I don't have any info on your lathe. But We need pictures. With out pictures it never happened. And we need to get the  { This Thread Is Worthless With Out Pictures } smiley back.


----------



## 4GSR (Oct 17, 2015)

If I had the nut available I would not need to post a thread here.

No, I'm not posting any pictures!  Anyone who own's a 14" Rockwell lathe already knows what I'm asking for.  If not, they can send a PM to me and I'll be glad to post a copy of the parts manual showing the take  up nut I'm asking about.


----------



## kd4gij (Oct 17, 2015)

Sorry I didn't mean to offend you at all. Just when a member post they got a new to them tool, some of us like to see pictures The phrases that I post are meant to be fun humor and not to offend anyone.


----------



## middle.road (Oct 17, 2015)

kd4gij said:


> Sorry I didn't mean to offend you at all. Just when a member post they got a new to them tool, some of us like to see pictures The phrases that I post are meant to be fun humor and not to offend anyone.

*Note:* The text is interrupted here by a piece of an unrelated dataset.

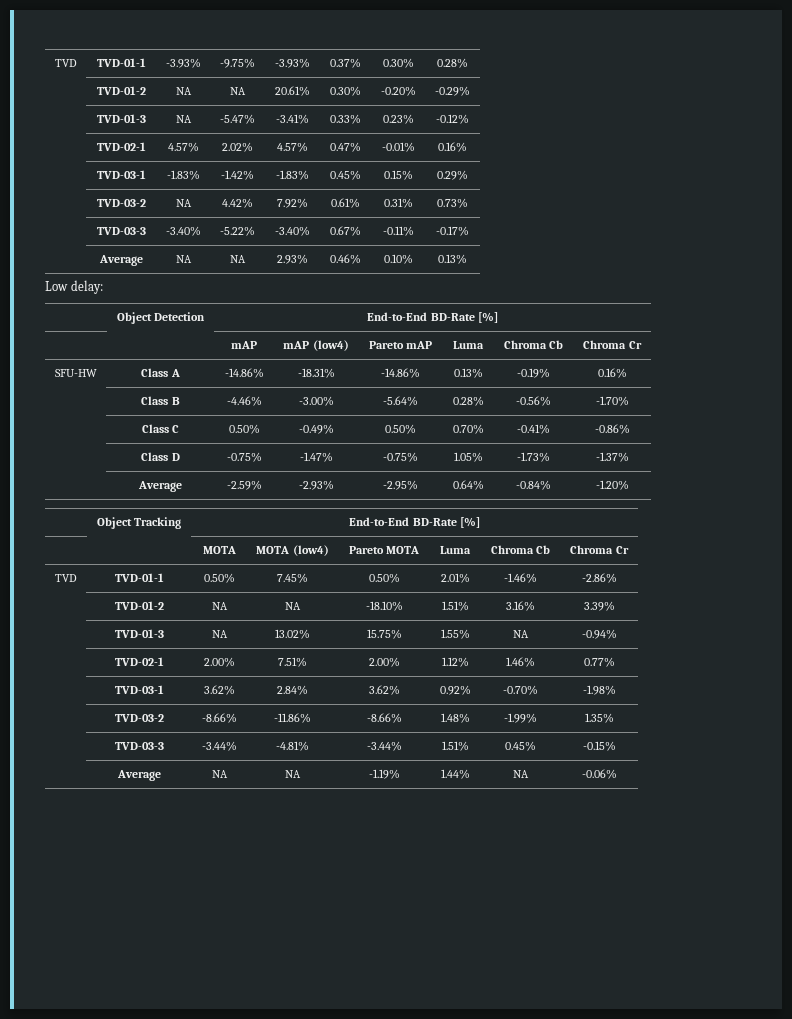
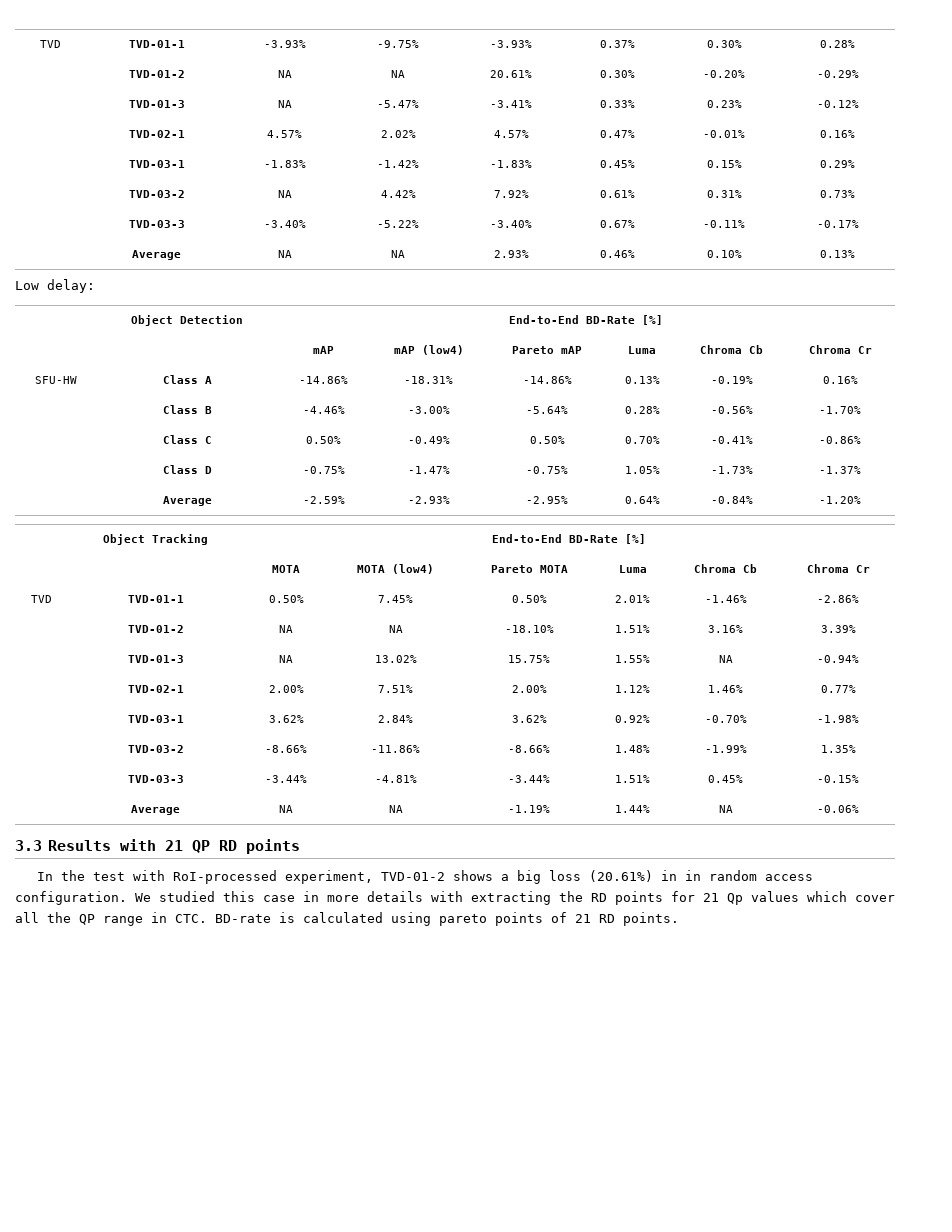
+ 3.3 Results with 21 QP RD points
+ In the test with RoI-processed experiment, TVD-01-2 shows a big loss (20.61%) in in random access configuration. We studied this case in more details with extracting the RD points for 21 Qp values which cover all the QP range in CTC. BD-rate is calculated using pareto points of 21 RD points.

+1   --  I have to agree with KD, 

It is normal around *H-M* to post picts. It helps to keep the flow and sharing of information going, and that makes this a great place to hang.
As for the comment "_Anyone who own's a 14" Rockwell lathe already knows what I'm asking for..._"
I'll have to point out that if a new user who happened to score a Rockwell were to join here in the future and need the same info,
and see this post, he/she would walk away shaking their head at that type of *attitude*.


----------



## wa5cab (Oct 18, 2015)

One cannot photograph that which one does not have.  Drawings of small parts from illustrated parts lists may or may not help.


----------



## middle.road (Oct 18, 2015)

wa5cab said:


> Besides which, it should be obvious to anyone that if someone needs a part that they don't have, they probably have no way in which to produce a photograph of the missing part. I have no idea what the missing nut looks like, but a photograph of the left end of the spindle showing the I assume bare threads wouldn't do a thing to change that.


No, but a picture would help someone unfamiliar with a 'Rockwell 14 X 40 Lathe' to identify what a person would need to look for.
I would hazard a guess that there a numerous styles of those around.
I know a scrapper/collector in this area and he's got a couple of tired old Rockwell's sitting in one of his out-buildings.
I've tried to talk him into parting out his stuff but he doesn't want to go near a computer, or even list them in the want ads, and
I should never have mentioned CL, I think he saw that one movie and has a rather negative view of CL.
I thought to myself when I read Ken's post that I might run over there next week and see what might be left on them and available.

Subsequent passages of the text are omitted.